An often told story in the Bible is of a provocative encounter between Jesus, the religious teachers of the day, and a woman who has been caught in the act of adultery. There are a lot of layers to this staged event, and it has very little to do with a sexual offense. The orthodox leaders are on a mission to trick Jesus into saying something that they can use against him. The woman is merely a convenient pawn in this power play. The loaded question presented is: This woman has been caught in the act of adultery, the law says to stone her, what do you say? You already know how the story ends… Jesus doesn’t play their silly game, but rather starts drawing in the ground and then challenges the one who is without sin to cast the first stone. Foiled again, the teachers drop their stones and sulk off. Jesus then looks at this woman, says that he does not condemn her, and tells her to go and sin no more…
This story has come back to me again and again over recent days. The painful truth that I’ve come to recognize is that we all play the role of the accusers and the accused. There are issues that I feel strongly about and I hear things that stir my sensibilities and I reach for the stones with clenched fists because I’m right and God is on my side – I am the accuser. There are things in my life that I’m not proud of, willful decisions that I have made that have hurt people, at times acting with uncaring insensitivity to those in need around me. My conscience drags me into the street, strips me of dignity and pride, and exposes me for the world to see – I am the accused.

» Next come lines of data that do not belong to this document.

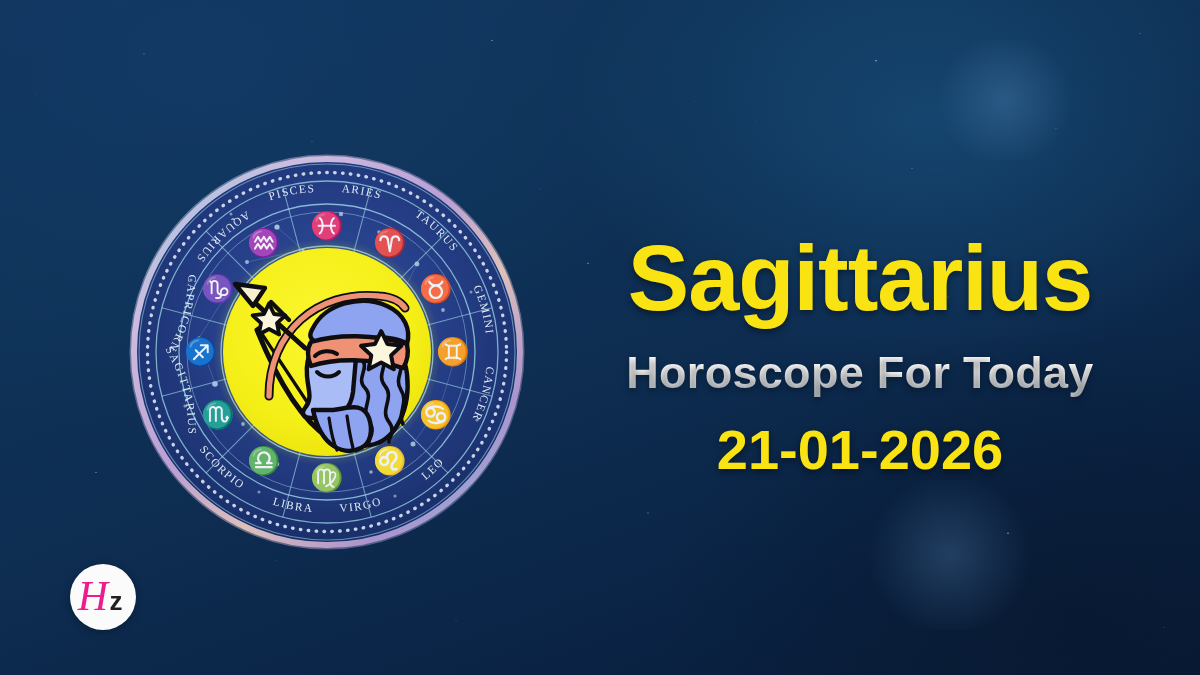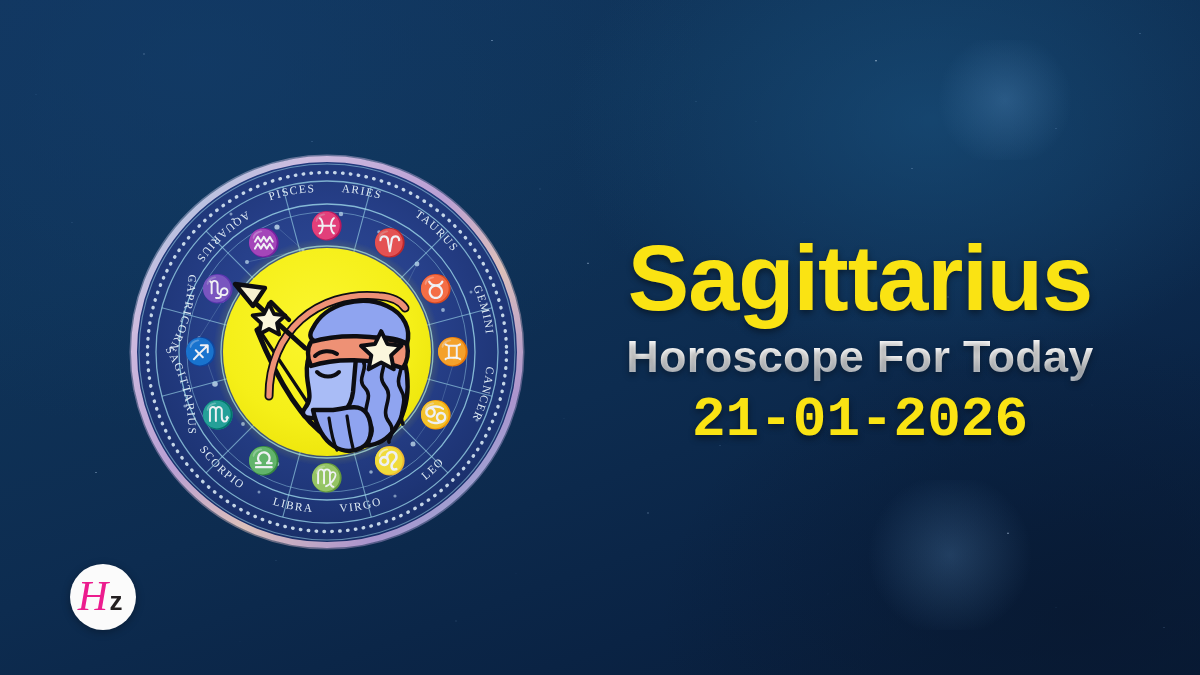--- a/index.html
+++ b/index.html
@@ -99,7 +99,7 @@
     white-space:nowrap;
   }
   #subtitle {
-    margin-top:6px;
+    margin-top:22px;
     font-size:45px; font-weight:bold; line-height:1.1;
     letter-spacing:.3px;
     background:linear-gradient(180deg,#ffffff 0%,#ffffff 52%,#d8dde3 78%,#c3cad3 100%);

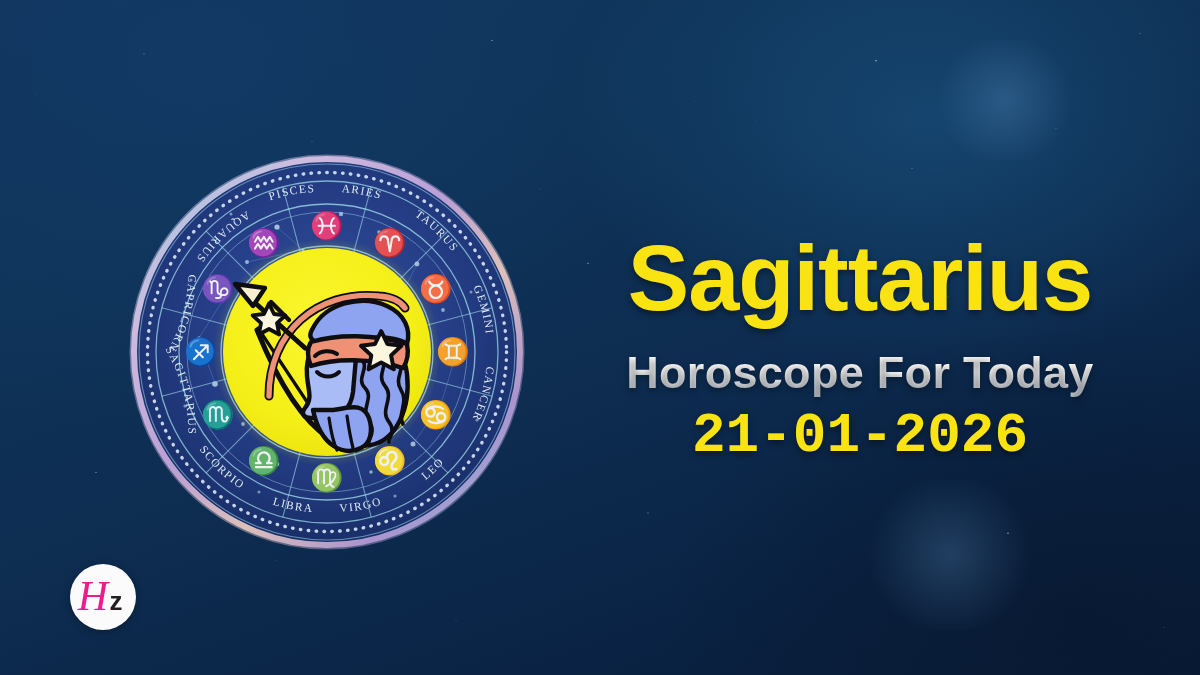--- a/index.html
+++ b/index.html
@@ -109,12 +109,11 @@
     white-space:nowrap;
   }
   #date-line {
-    margin-top:10px;
+    margin-top:24px;
     font-size:56px; font-weight:bold; line-height:1.05;
     color:#FAE313; letter-spacing:0px;
     text-shadow:0 3px 7px rgba(0,0,0,.45);
     white-space:nowrap;
-    font-family:Liberation Mono, monospace;
   }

The power in this story and the reason that it resonates is because the accusers are convicted and the accused is released. This is a profound life lesson about motive, and self examination, forgiveness and reconciliation. In times like this when I recognize that I can no longer stand up to the scrutiny of being the accuser, I’m tempted to offer a parting shot to the accused to “sin no more”, as if I must get in the last word on the moral high-ground. God has never looked at sin as a behavior issue, it’s always a heart issue, and a casual reading of the Sermon on the Mount is a humbling reminder to me that God is not impressed with the physical constraints I offer up to humanity as a sign of my goodness. I do believe that when Jesus looked into the eyes of this humiliated woman he saw into her very soul – and when he said, go and sin no more, it had nothing to do with the act of adultery. What he wanted to convey to her, and to me, is that the sin is not in the action but in the heart condition that creates the outward manifestation. This woman lived in a culture that relegated females to second class status, to be seen and not heard, be enjoyed and then cast aside. She no doubt learned to believe that she could make a man treat her differently, make a man love her, cherish her, see something special about her, if only she gave herself completely over to him. Jesus knew the culture, had personally bucked the system by making the female outcasts part of his inner circle, and now his plea is for this woman, in this moment, to grasp her worth not on the basis of what her neighbors think of her, but what her Creator thinks of her. She was created by God to live a life of fulfillment and purpose and meaning, and she had allowed the world to blind her to those divine attributes in exchange for shame, guilt, and self loathing. Her sin and mine, is to miss our true identity – to live a life dictated by cultural expectations, locked in a spiral of regret and remorse. The command is not to ‘stop doing’ but to ‘start believing’.
I stand before you today as the accuser and the accused, and both break my heart. I desperately want to drop the stones and unclench my fists – I cling to the truth that God created me in his image, to be special, to matter, to love, and to be loved.